Reading is one of the oldest and most popular pastimes. There is nothing like curling up with a good book on a rainy day. As a book lover myself, I often face the moral dilemma of wanting to buy my own version of my favorite novels despite my love for the environment—especially trees. According to the New York Times, the publishing industry is one of the biggest polluters and contributors to global warming. “In 2008, the U.S. book and newspaper industries combined resulted in the harvesting of 125 million trees, not to mention wastewater that was produced or its massive carbon footprint.” So how can book lovers decrease their impact on the environment?

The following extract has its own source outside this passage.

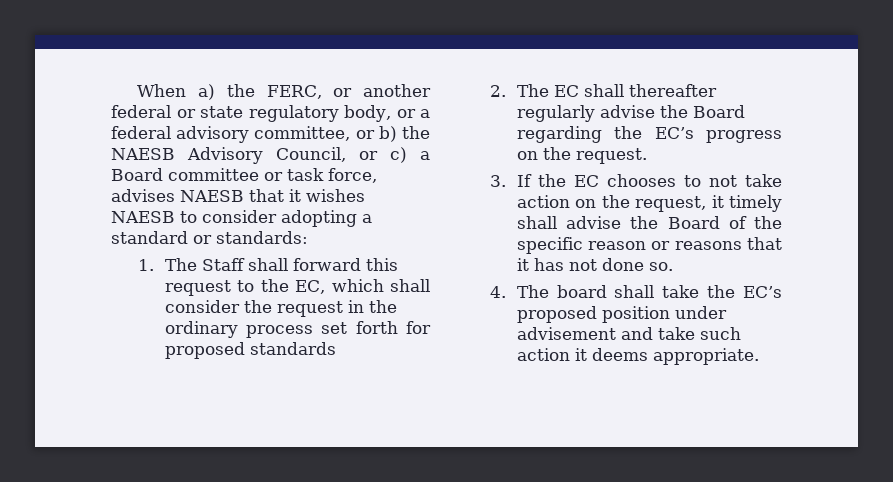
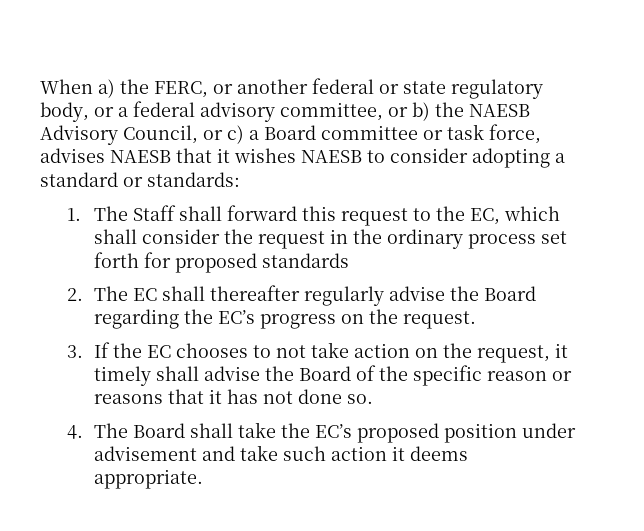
- 4. The board shall take the EC’s proposed position under advisement and take such action it deems appropriate.
+ 4. The Board shall take the EC’s proposed position under advisement and take such action it deems appropriate.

The most sustainable solution would be to purchase an electronic book reader such as a Kindle, a Nook, or a tablet. The NYT states that the carbon emitted over the life of these kinds of devices is offset after just one year of use. Buying e-books also tends to be cheaper than the printed version.
The second solution would be to rent or borrow the books from your local library. In most states, getting a library card is free, or extremely cheap. With a library card, you can borrow books and even movies for free, whenever you want. If your local library doesn’t have a particular book you want, they will usually borrow it from another library for you. Most libraries even let you borrow e-books!
However, if you are really set on have a physical book that you can call your own, try stopping by a used book store or a thrift shop before buying a brand-new version. Reusing an old copy is much more sustainable than buying a new book.